Figure 4 shows in schematic block diagram form a key control logic layout for pseudo-random number generation.

The key is input and the key data is checked for validity; if correct, this key data is used in the pseudo-random number generator (PRNG) control logic to access preset data which defines the ordering of the or each pseudo-random number sequence, the sequence and the starting point for potential keys. For each pseudo-random number sequence the PRNG control logic configures the multi-stage shift register to generate the correct sequence by switching the feedback paths between the shift register stages. The PRNG control logic loads the multi-stage shift register to the desired starting value in the pseudo-random number sequence as defined by the starting point data by setting appropriate bits in each stage of the shift register. The multi-stage shift register is now ready to generate a pseudo-random number sequence, and a new pseudo-random number is generated with each clock signal.

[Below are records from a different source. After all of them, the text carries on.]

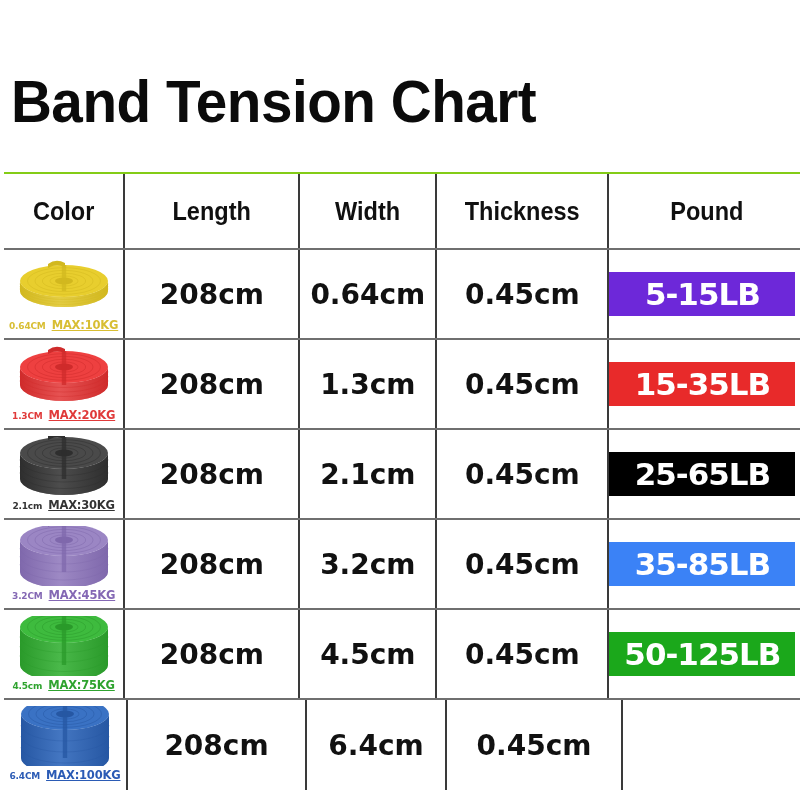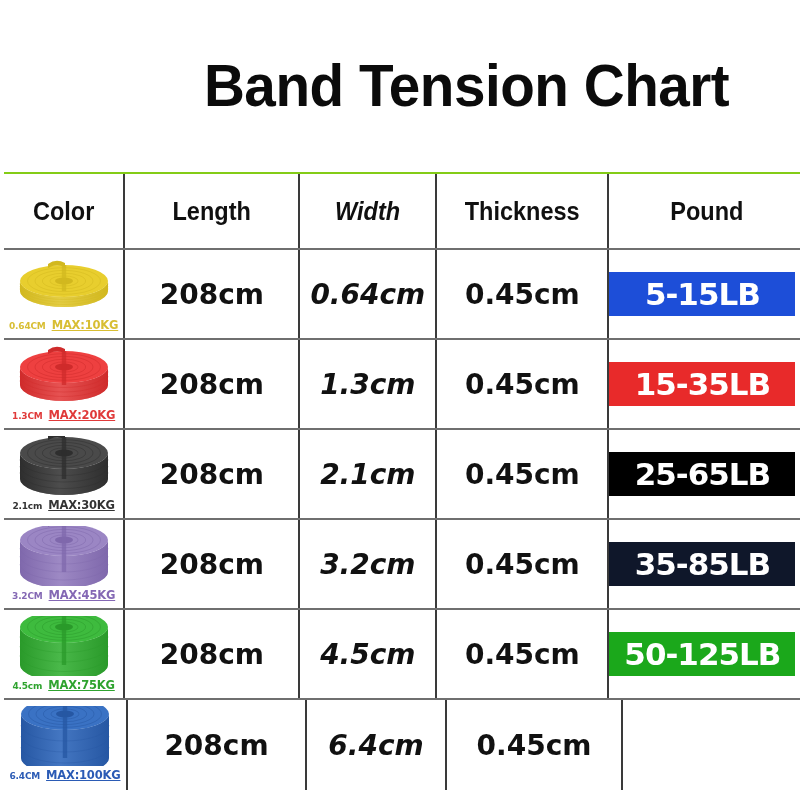--- a/index.html
+++ b/index.html
@@ -10,22 +10,22 @@
     overflow:hidden;
   }
   #page{
     position:relative;
     width:800px; height:800px;
     background:#fff;
   }
 
   
   .title-wrap{
-    position:absolute; left:0; top:36px; width:740px; height:100px;
-    display:flex; align-items:center; justify-content:flex-end;
+    position:absolute; left:0; top:52px; width:740px; height:100px;
+    display:flex; align-items:center; justify-content:flex-start;
   }
   .title{
     font-family:"Liberation Sans", sans-serif;
     font-weight:bold;
     font-size:59px;
     letter-spacing:-0.5px;
     color:#0b0b0b;
     transform:scaleX(0.96);
     white-space:nowrap;
     line-height:1;
@@ -51,21 +51,21 @@
   .cell{
     position:relative;
     height:100%;
     display:flex; align-items:center; justify-content:center;
     border-right:2px solid #3a3a3a;
   }
   .cell.last{ border-right:none; }
 
   .c-color{ width:124px; }
   .c-length{ width:179px; }
-  .c-width{ width:140px;font-style:italic; }
+  .c-width{ width:140px; }
   .c-thick{ width:176px; }
   .c-pound{ width:199px; }
 
   
   .hdr{
     font-family:"Liberation Sans", sans-serif;
     font-weight:bold;
     font-size:25px;
     color:#101010;
     transform:scaleX(0.94);
@@ -194,21 +194,21 @@
     <div class="cell c-length">
       <span class="val">208cm</span>
     </div>
     <div class="cell c-width">
       <span class="val">0.64cm</span>
     </div>
     <div class="cell c-thick">
       <span class="val">0.45cm</span>
     </div>
     <div class="cell c-pound last">
-      <div class="badge" style="background:#1d4ed8">5-15LB</div>
+      <div class="badge" style="background:#6d28d9">5-15LB</div>
     </div>
         </div>
         <div class="row data">
     <div class="cell c-color band-cell">
       <div class="band-art">
   <svg viewBox="0 0 104 60" xmlns="http://www.w3.org/2000/svg">
     <path d="M 8 21
                 A 44 16 0 0 0 96 21
                 L 96 39
                 A 44 16 0 0 1 8 39 Z" fill="#CF2B2B"></path>
@@ -344,21 +344,21 @@
     <div class="cell c-length">
       <span class="val">208cm</span>
     </div>
     <div class="cell c-width">
       <span class="val">3.2cm</span>
     </div>
     <div class="cell c-thick">
       <span class="val">0.45cm</span>
     </div>
     <div class="cell c-pound last">
-      <div class="badge" style="background:#0f172a">35-85LB</div>
+      <div class="badge" style="background:#3b82f6">35-85LB</div>
     </div>
         </div>
         <div class="row data">
     <div class="cell c-color band-cell">
       <div class="band-art">
   <svg viewBox="0 0 104 60" xmlns="http://www.w3.org/2000/svg">
     <path d="M 8 11
                 A 44 16 0 0 0 96 11
                 L 96 49
                 A 44 16 0 0 1 8 49 Z" fill="#2A9A2A"></path>

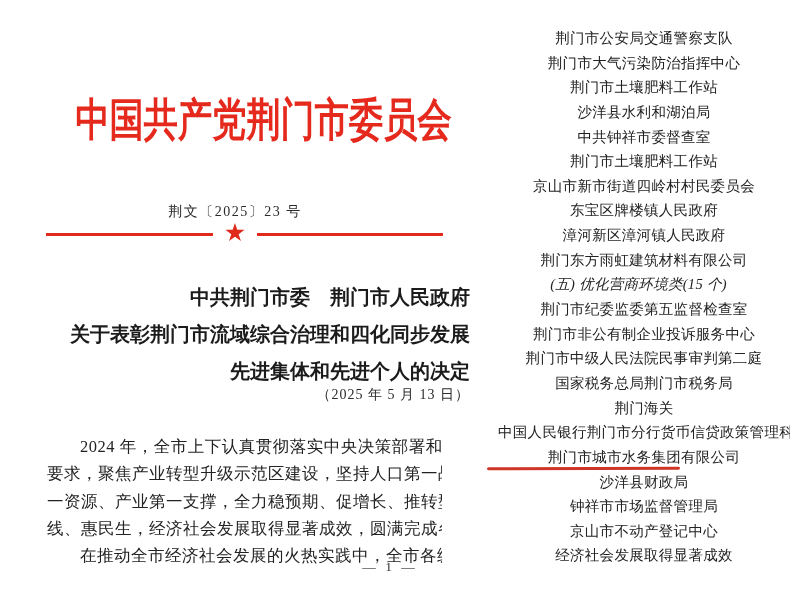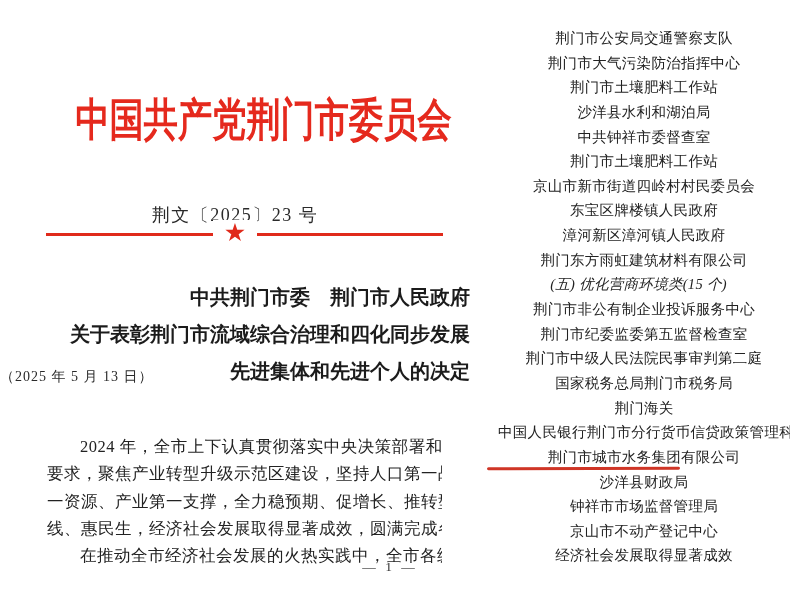--- a/index.html
+++ b/index.html
@@ -41,21 +41,21 @@
     display: inline-block;
     transform: scaleX(0.76);
     transform-origin: 50% 50%;
     letter-spacing: 0px;
   }
   .doc-number {
     position: absolute;
     left: 0; top: 203px;
     width: 470px;
     text-align: center;
-    font-size: 18px;
+    font-size: 14px;
     letter-spacing: 1.5px;
     color: #2a2a2a;
   }
   .red-rule {
     position: absolute;
     left: 46px; top: 233px;
     width: 397px; height: 3px;
     background: #e02a1b;
   }
   .star-wrap {
@@ -79,23 +79,23 @@
     width: 470px;
     text-align: right;
     font-weight: bold;
     font-size: 20px;
     line-height: 37px;
     color: #1b1b1b;
     white-space: nowrap;
   }
   .doc-date {
     position: absolute;
-    left: 0; top: 368px;
-    width: 470px;
-    text-align: left;
+    left: 0; top: 386px;
+    width: 470px;
+    text-align: right;
     font-size: 14px;
     letter-spacing: 1px;
     color: #2a2a2a;
   }
   .doc-body {
     position: absolute;
     left: 47px; top: 433px;
     width: 395px;
     font-size: 16.5px;
     color: #222222;
@@ -193,22 +193,22 @@
     <div class="row"><span>荆门市大气污染防治指挥中心</span></div>
     <div class="row"><span>荆门市土壤肥料工作站</span></div>
     <div class="row"><span>沙洋县水利和湖泊局</span></div>
     <div class="row"><span>中共钟祥市委督查室</span></div>
     <div class="row"><span>荆门市土壤肥料工作站</span></div>
     <div class="row"><span>京山市新市街道四岭村村民委员会</span></div>
     <div class="row"><span>东宝区牌楼镇人民政府</span></div>
     <div class="row"><span>漳河新区漳河镇人民政府</span></div>
     <div class="row"><span>荆门东方雨虹建筑材料有限公司</span></div>
     <div class="row heading"><span>(五) 优化营商环境类(15 个)</span></div>
+    <div class="row"><span>荆门市纪委监委第五监督检查室</span></div>
     <div class="row"><span>荆门市非公有制企业投诉服务中心</span></div>
-    <div class="row"><span>荆门市纪委监委第五监督检查室</span></div>
     <div class="row"><span>荆门市中级人民法院民事审判第二庭</span></div>
     <div class="row"><span>国家税务总局荆门市税务局</span></div>
     <div class="row"><span>荆门海关</span></div>
     <div class="row"><span>中国人民银行荆门市分行货币信贷政策管理科</span></div>
     <div class="row">
       <span>荆门市城市水务集团有限公司</span>
       <span class="red-underline"></span>
     </div>
     <div class="row"><span>沙洋县财政局</span></div>
     <div class="row"><span>钟祥市市场监督管理局</span></div>

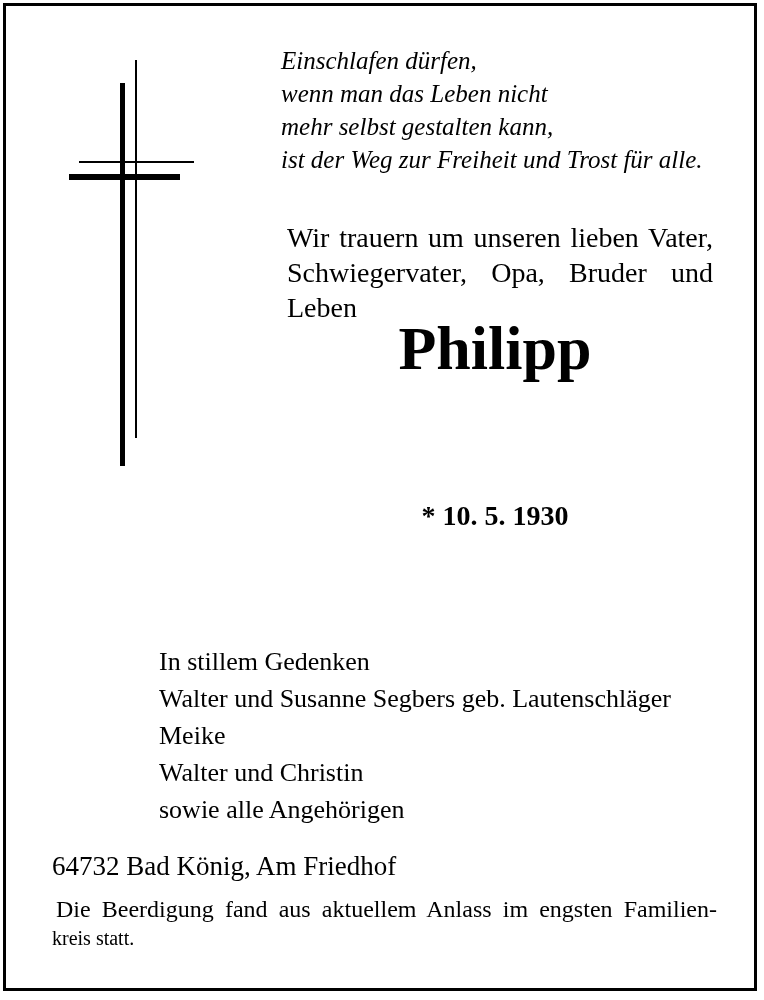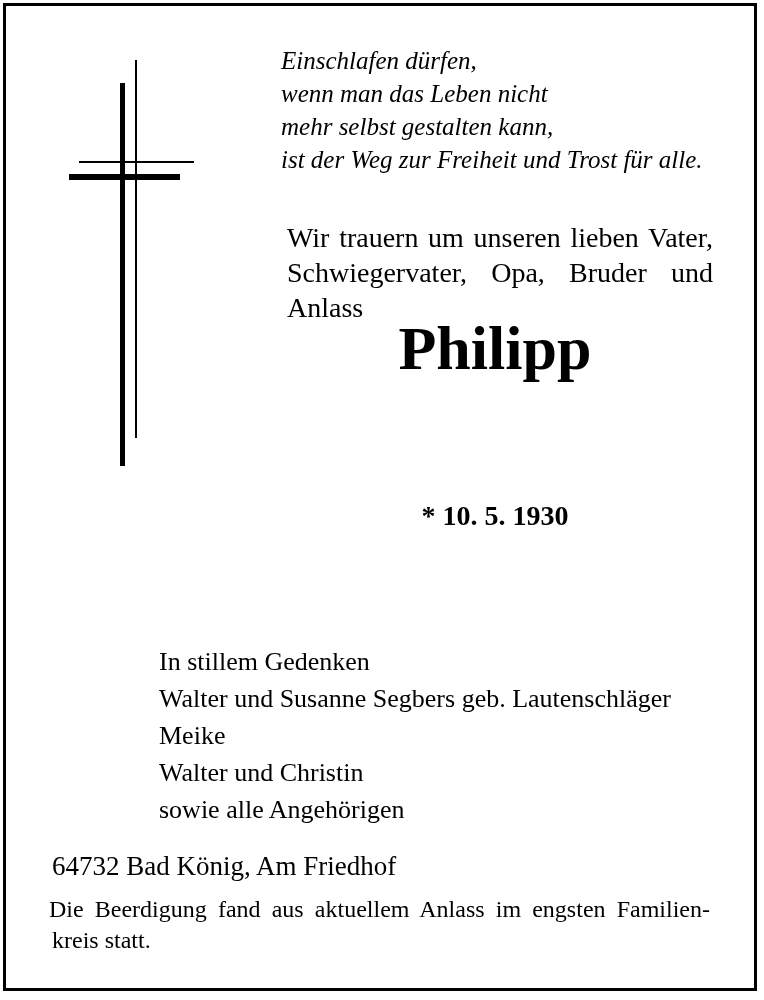--- a/index.html
+++ b/index.html
@@ -94,32 +94,32 @@
   .family .regular-part { font-weight: normal; }
 
   .address {
     left: 52px;
     top: 850px;
     font-size: 27px;
     line-height: 1.2;
     white-space: nowrap;
   }
   .funeral-1 {
-    left: 49px;
+    left: 56px;
     top: 895px;
     width: 661px;
     font-size: 24px;
     line-height: 1.2;
     text-align: justify;
     text-align-last: justify;
   }
   .funeral-2 {
     left: 52px;
     top: 926px;
-    font-size: 24px;
+    font-size: 20px;
     line-height: 1.2;
     white-space: nowrap;
   }
 </style>
 </head>
 <body>
 
 <div class="canvas">
 
   <div class="abs frame"></div>
@@ -134,21 +134,21 @@
   <div class="abs poem">
     <div>Einschlafen dürfen,</div>
     <div>wenn man das Leben nicht</div>
     <div>mehr selbst gestalten kann,</div>
     <div>ist der Weg zur Freiheit und Trost für alle.</div>
   </div>
 
   <div class="abs intro">
     <div class="line-justify">Wir trauern um unseren lieben Vater,</div>
     <div class="line-justify">Schwiegervater, Opa, Bruder und</div>
-    <div>Anlass</div>
+    <div>Leben</div>
   </div>
 
   <div class="abs name-line name-first">Philipp</div>
 
   <div class="abs dates-row">
     <span>* 10. 5. 1930</span>
   </div>
 
   <div class="abs family">
     <div>In stillem Gedenken</div>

The data defining the ordering of the pseudorandom number sequences is used in the PRNG control logic to reconfigure the multi-stage shift register when the limit to the current sequence is reached. For convenience, more than one reconfigurable multi-stage shift register may be used, so that the PRNG control logic could set up the subsequent PRNG(s) whilst using the current PRNG for the generation of a sequence of pseudorandom numbers which define the location of the pixel to be used.

The block diagram of Figure 5 represents a tape recording stage in the inventive system.

The key is decided in advance, and input to the recording control logic. The total control logic at this stage is more complex than that described for generating pseudo-random sequences from the key in the key control logic and is an integrai part of the recording mechanism. A common- master-clock is used to derive the necessary clock signals for the imaging system, the control logic and the recording mechanism (if separate).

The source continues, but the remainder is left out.